* [ASSIGNMENT] Which lines of the records below contain the word "customer"? Show each one.

Revision comparison data:
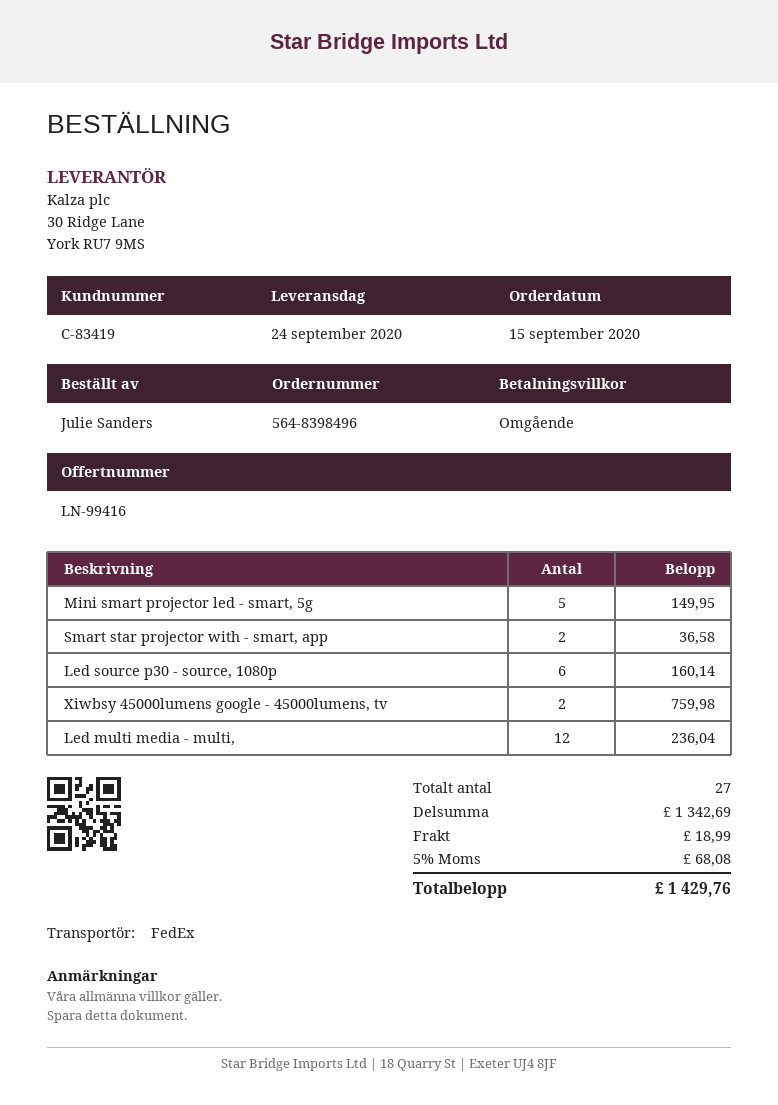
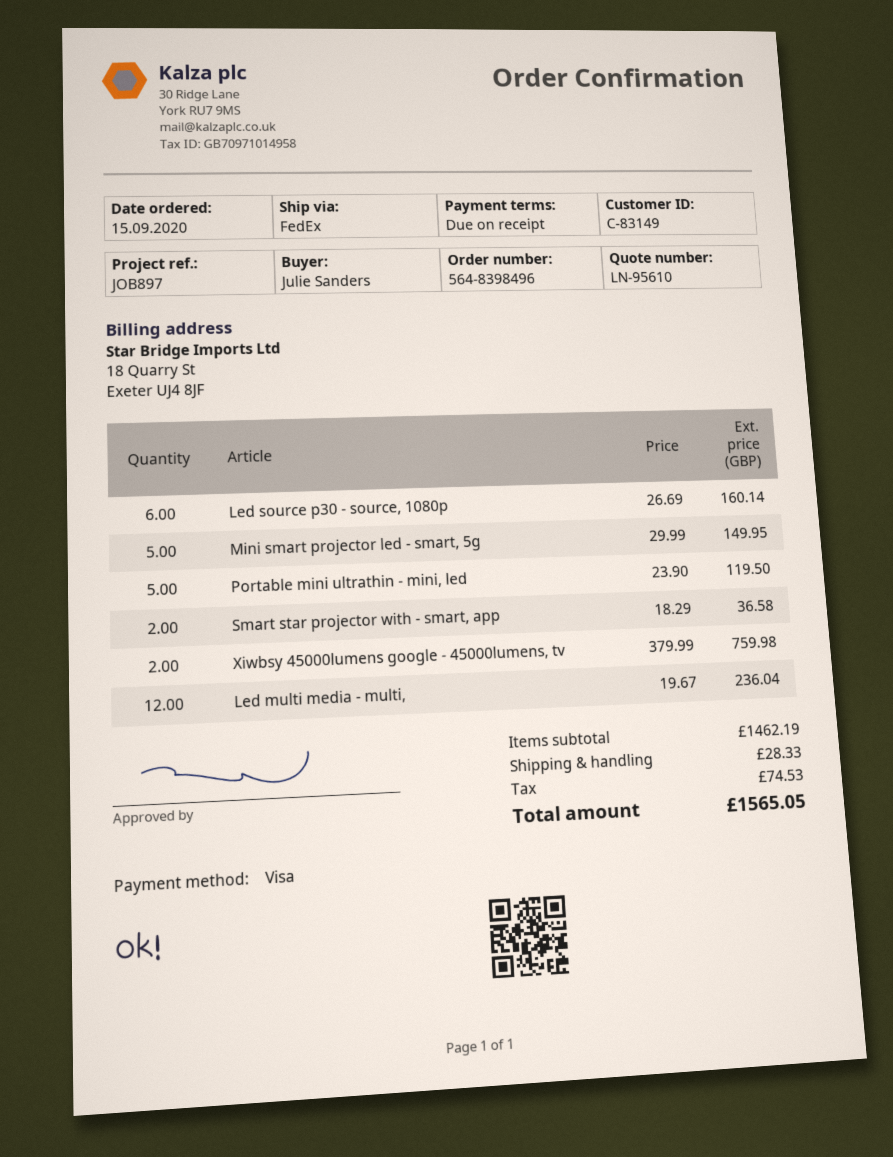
quote number: LN-99416 -> LN-95610
customer number: C-83419 -> C-83149
Portable mini ultrathin - mini, led: none -> 5 for 119.50
subtotal: 1342.69 -> 1462.19
shipping: 18.99 -> 28.33
tax: 68.08 -> 74.53
total: 1429.76 -> 1565.05

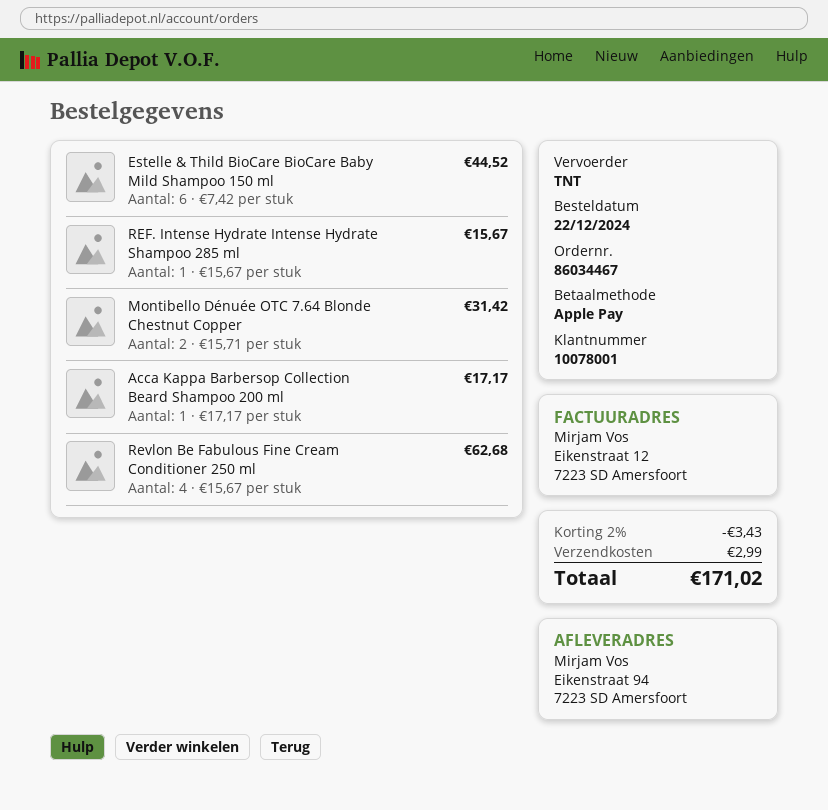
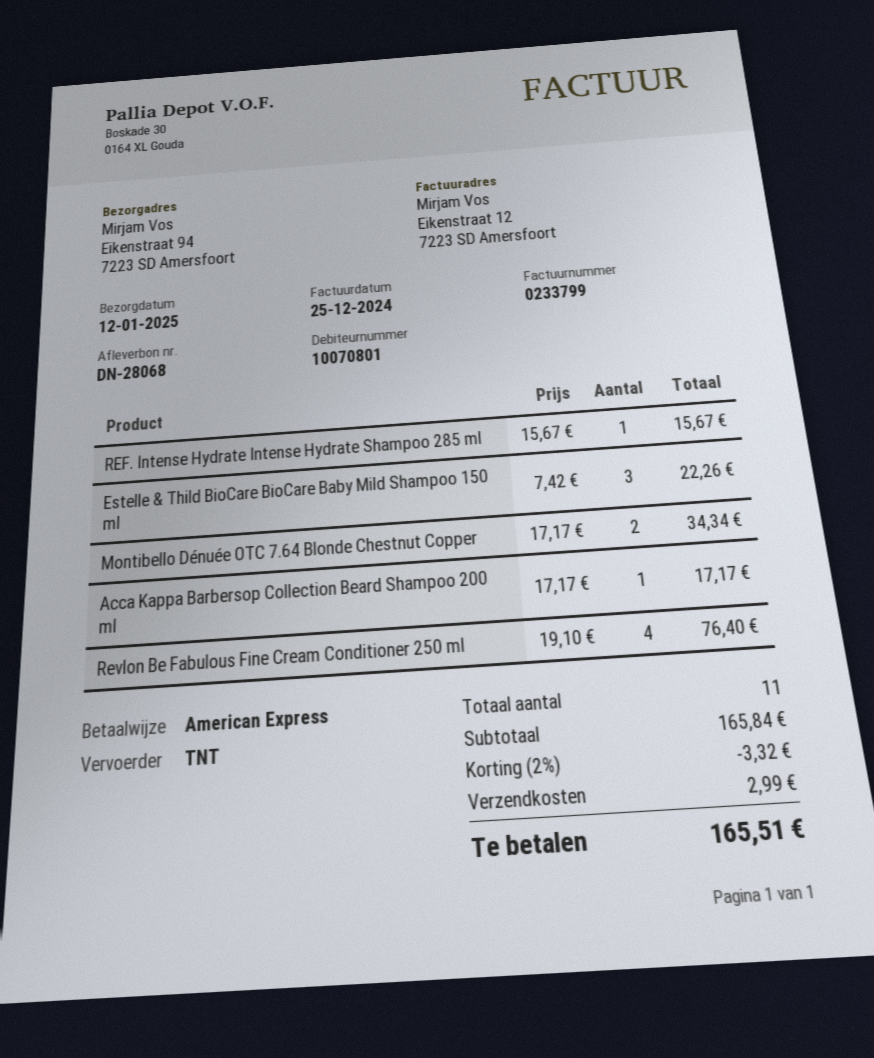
customer number: 10078001 -> 10070801
payment method: Apple Pay -> American Express
Estelle & Thild BioCare BioCare Baby Mild Shampoo 150 ml: 6 x 7.42 = 44.52 -> 3 x 7.42 = 22.26
Montibello Dénuée OTC 7.64 Blonde Chestnut Copper: 2 x 15.71 = 31.42 -> 2 x 17.17 = 34.34
Revlon Be Fabulous Fine Cream Conditioner 250 ml: 4 x 15.67 = 62.68 -> 4 x 19.10 = 76.40
discount: 2% = 3.43 -> 2% = 3.32
total: 171.02 -> 165.51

* [WRITTEN ANSWER]
customer number: C-83419 -> C-83149
customer number: 10078001 -> 10070801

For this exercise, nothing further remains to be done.